Para afirmar melhor seu pensamento, o padre Codina recorda um fato que aconteceu com o cardeal Jorge Bergoglio no pré-conclave de 2013. Bergoglio fez uma intervenção sobre a sua visão pessoal a respeito da missão da Igreja no tempo presente. O cardeal cubano Ortega depois lhe pediu o texto dessas palavras e o divulgou. Entre outras coisas disse então o futuro Papa Francisco sobre o que entende por evangelização: “A Igreja é chamada a sair de si mesma e ir para as periferias, não apenas geográficas, mas também as periferias existenciais: as do mistério do pecado, da dor, das injustiças, das ignorâncias e recusa religiosa, do pensamento, de toda miséria.”. É a “Igreja em saída” para as periferias, que cheira à ovelha, hospital de campanha.

Mas o que acontece na realidade durante o curso da pandemia do COVID-19? As pessoas com muito medo se trancam em suas casas e não saem às ruas para evangelizar, como alega o autor do artigo. A sensação dos fiéis é a de que a Igreja se fechou em si mesma e os privou da missa e dos sacramentos numa hora de grande aflição. Quem hoje faz a leitura dessa intervenção de Bergoglio no pré-conclave, fica com a impressão, à vista dos fatos atuais, que se tratou de discurso de campanha eleitoral. Todavia, se o projeto de evangelização fracassou, o de autodemolição prosperou.

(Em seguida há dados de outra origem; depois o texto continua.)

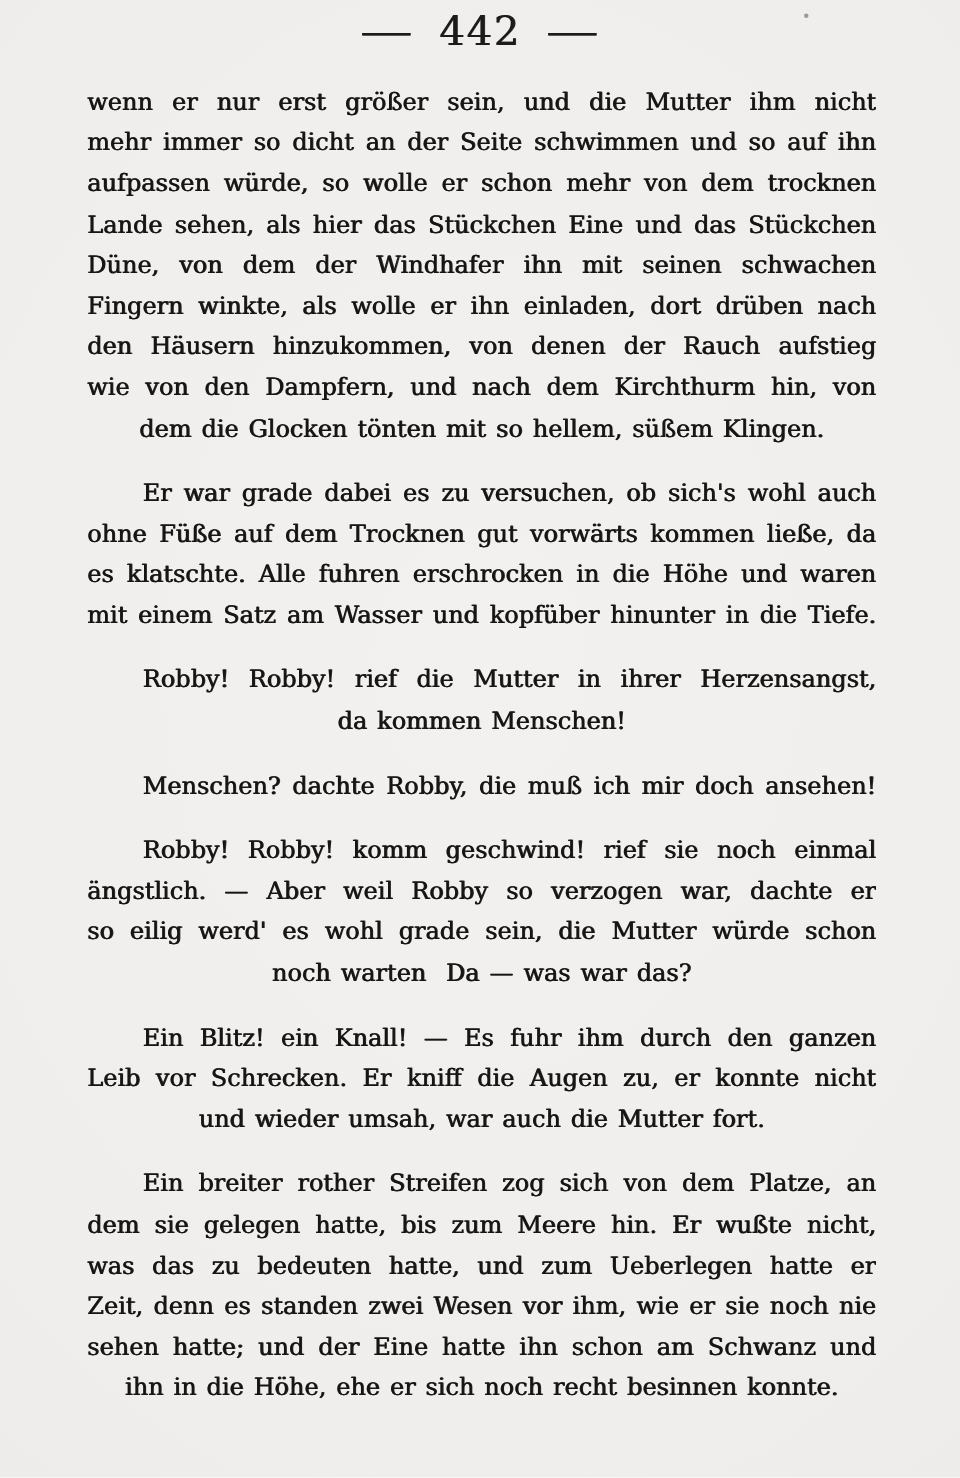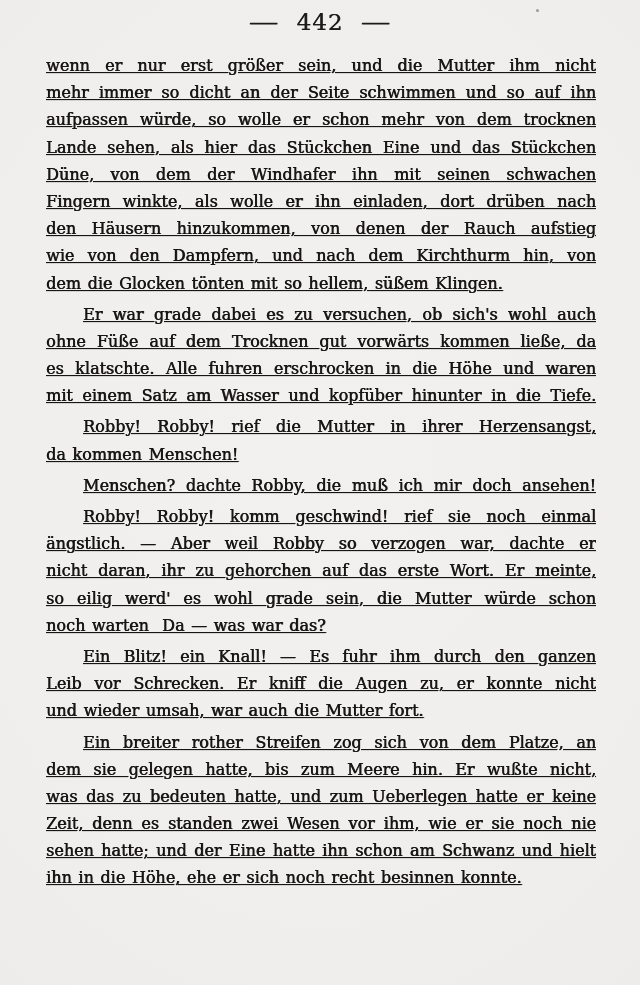--- a/index.html
+++ b/index.html
@@ -18,21 +18,21 @@
   }
   .page {
     width: 100%;
     height: 100%;
     box-sizing: border-box;
   }
   .page-header {
     margin: 0;
     padding-top: 6px;
     text-align: center;
-    font-size: 23px;
+    font-size: 27px;
     line-height: 32px;
     color: #1d1b19;
     letter-spacing: 1px;
     text-shadow: 0.4px 0 0 rgba(23,21,19,0.85);
   }
   .page-header .dash {
     display: inline-block;
     transform: scaleX(1.3);
   }
   .page-header .page-number {
@@ -40,28 +40,27 @@
     margin: 0 21px;
   }
   .body-text {
     margin: 14px 40px 0 42px;
     font-size: 16px;
     line-height: 27.2px;
     text-shadow: 0.55px 0 0 rgba(23,21,19,0.9), 0 0.3px 0 rgba(23,21,19,0.45);
     word-spacing: 1.5px;
   }
   .paragraph {
-    margin: 4px;
+    margin: 16px;
     padding: 0;
-    text-decoration: underline;
   }
   .line {
     height: 27.2px;
     overflow: hidden;
-    text-align: left;
+    text-align: center;
     white-space: normal;
   }
   .line.just {
     text-align: justify;
     text-align-last: justify;
     text-justify: inter-word;
   }
   .line.indent {
     padding-left: 37px;
   }
@@ -105,21 +104,20 @@
       <div class="paragraph">
         <div class="line just indent">Robby! Robby! rief die Mutter in ihrer Herzensangst,</div>
         <div class="line">da kommen Menschen!</div>
       </div>
       <div class="paragraph">
         <div class="line just indent">Menschen? dachte Robby, die muß ich mir doch ansehen!</div>
       </div>
       <div class="paragraph">
         <div class="line just indent">Robby! Robby! komm geschwind! rief sie noch einmal</div>
         <div class="line just">ängstlich. — Aber weil Robby so verzogen war, dachte er</div>
-        <div class="line just">nicht daran, ihr zu gehorchen auf das erste Wort. Er meinte,</div>
         <div class="line just">so eilig werd' es wohl grade sein, die Mutter würde schon</div>
         <div class="line">noch warten &nbsp;Da — was war das?</div>
       </div>
       <div class="paragraph">
         <div class="line just indent">Ein Blitz! ein Knall! — Es fuhr ihm durch den ganzen</div>
         <div class="line just">Leib vor Schrecken. Er kniff die Augen zu, er konnte nicht</div>
         <div class="line">und wieder umsah, war auch die Mutter fort.</div>
       </div>
       <div class="paragraph">
         <div class="line just indent">Ein breiter rother Streifen zog sich von dem Platze, an</div>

Para edulcorar a proposta sinistra que apresenta, Víctor Codina recorre ao poeta catalão Joan Maragall que assistiu a uma missa numa igreja incendiada durante a Semana Trágica de Barcelona, em 1909. Nesta ocasião houve revolta social com cunho anticlerical: igrejas, conventos, escolas, cerca de 80 edifícios religiosos, foram incendiados. O escritor catalão escreve um artigo a respeito dessa missa, na qual diz que se sentiu penetrado por uma virtude nova e atual, como só poderiam tê-la experimentado os primeiros cristãos perseguidos e escondidos nas catacumbas. Para o poeta revolucionário, o interior da igreja representa a burguesia que a construiu e a frequenta. Lá fora passa o povo revoltado que a incendiou. Suas palavras são carregadas do ódio de classes revolucionárias.

Com efeito, Joan Maragall conclui seu famoso artigo La Iglesia Cremada dizendo que não se deve tirar novamente os pobres da igreja reconstruindo-a; deve ser deixada fumegante, miserável, abandonada pelos ricos; os pobres então virão e vão refazê-la.

Víctor Codina faz um paralelo da “Igreja em saída” com a igreja incendiada e sem portas de Barcelona. E conclama: quando acabar a pandemia, “não voltemos a restaurar a Igreja sacramentalista do passado”, e “saíamos à rua para evangelizar, sem proselitismos”. Nessa nova Igreja a comunidade cristã “realiza a partilha do pão e os demais sacramentos”.

Estranha religiosidade essa, dos que se sentem penetrados “por uma virtude nova e atual” à vista das cinzas das igrejas queimadas. Assim pensam e assim agem os incendiários da Igreja, os de ontem e os de hoje.